Bakkalın ben ve başka birçok çocuk için diğer cazibe merkezi bisküvi kutularıydı. Bisküvi firmalarının verdiği (tabii ki bayatlamasın diye) teneke kutuların camlı kapaklarından istediğimiz bisküviyi, gofreti seçerdik. O zamanlar bisküvilerin itibarı hayli yüksekti. Komşulara ikram edilirdi. Benim favorilerim (aslında hepsi) kaymaklı, oval, susamlı ve tuzlu bisküvilerdi. Öyle bebe bisküvisi falan sonradan çıktı. Bakkalımızın gazete kâğıdından yaptığı kese kâğıtlarına ya da külahlara aldığımız bisküvileri nemlenmeden tüketmek en büyük zevklerdendi. Çayımızı, şekerimizi, yumurtamızı, her şeyimizi bakkalımızdan alır, sabahın köründe açık bulduğumuz fedakâr bakkal amcamızın ne zaman uyuduğunu düşünüp üzülürdük.

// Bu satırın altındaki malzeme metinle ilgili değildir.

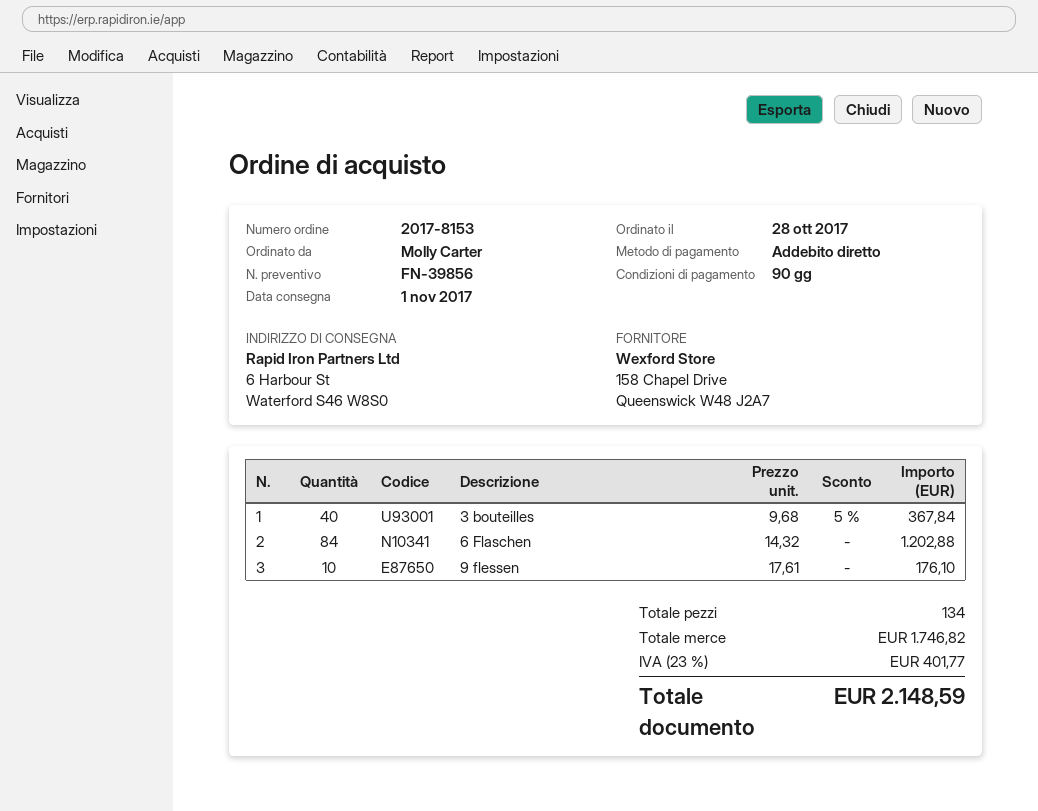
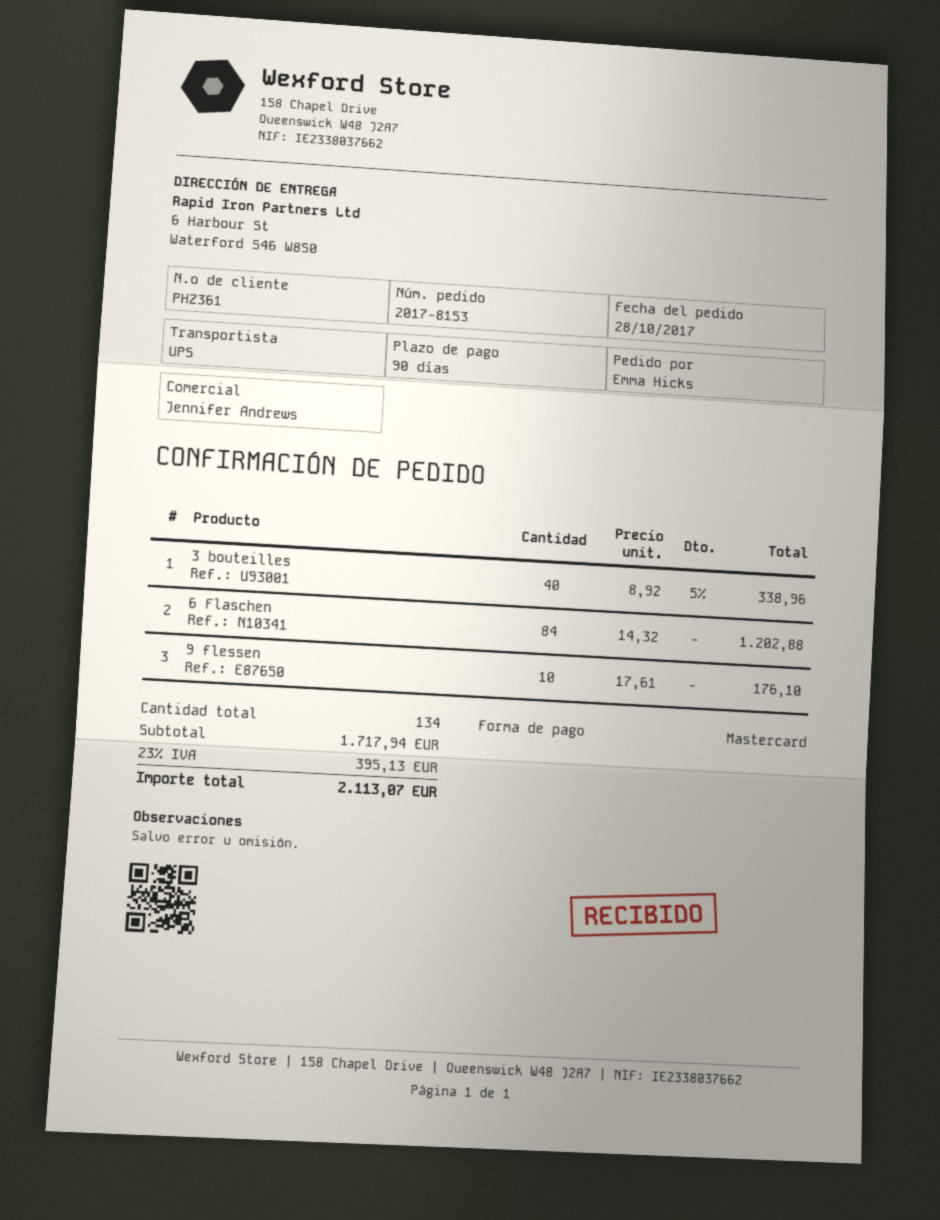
ordered by: Molly Carter -> Emma Hicks
payment method: direct debit -> Mastercard
3 bouteilles: 40 x 9.68 - 5% = 367.84 -> 40 x 8.92 - 5% = 338.96
subtotal: 1746.82 -> 1717.94
tax: 23% = 401.77 -> 23% = 395.13
total: 2148.59 -> 2113.07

O yıllarda oldukça fazla tüketilen gaz da (o zaman kimse üstüne gaz döküp kendini yakmıyordu. Ya gaz ocağına konuyordu ya gaz lambasına ya da bitlenen çocukların bitini ayıklamaya yarıyordu) bakkalın satış listesindeydi. Dükkânın dışında bir yere konan gaz deposunun musluğu hep akıtırdı. Üstünde koca bir asma kilit olurdu. En zevkli işlerden biri de Kâmil Amcadan sonraki bakkalımız Ömer Amcayı gaz doldururken ya da pastırma, helva, peynir keserken izlemekti. Ömer Amca, bidonuyla gelen birini görünce, dükkandaki bütün müşterilerin işini gördükten sonra gaz vermeye çıkardı. Elinde kalan gaz kokusunun bir süre geçmeyeceğini bilir, peynire, helvaya dokunmazdı. Bu durumlarda çok etkili olmasa da izlemesi zevkli diğer sihirli bir alet devreye girer, yanında küçük pompasıyla tuhaf kolonya şişesinin gösterisi başlardı. Ne gizemdi o! Arife günlerinin en sıra bekleteni olurdu.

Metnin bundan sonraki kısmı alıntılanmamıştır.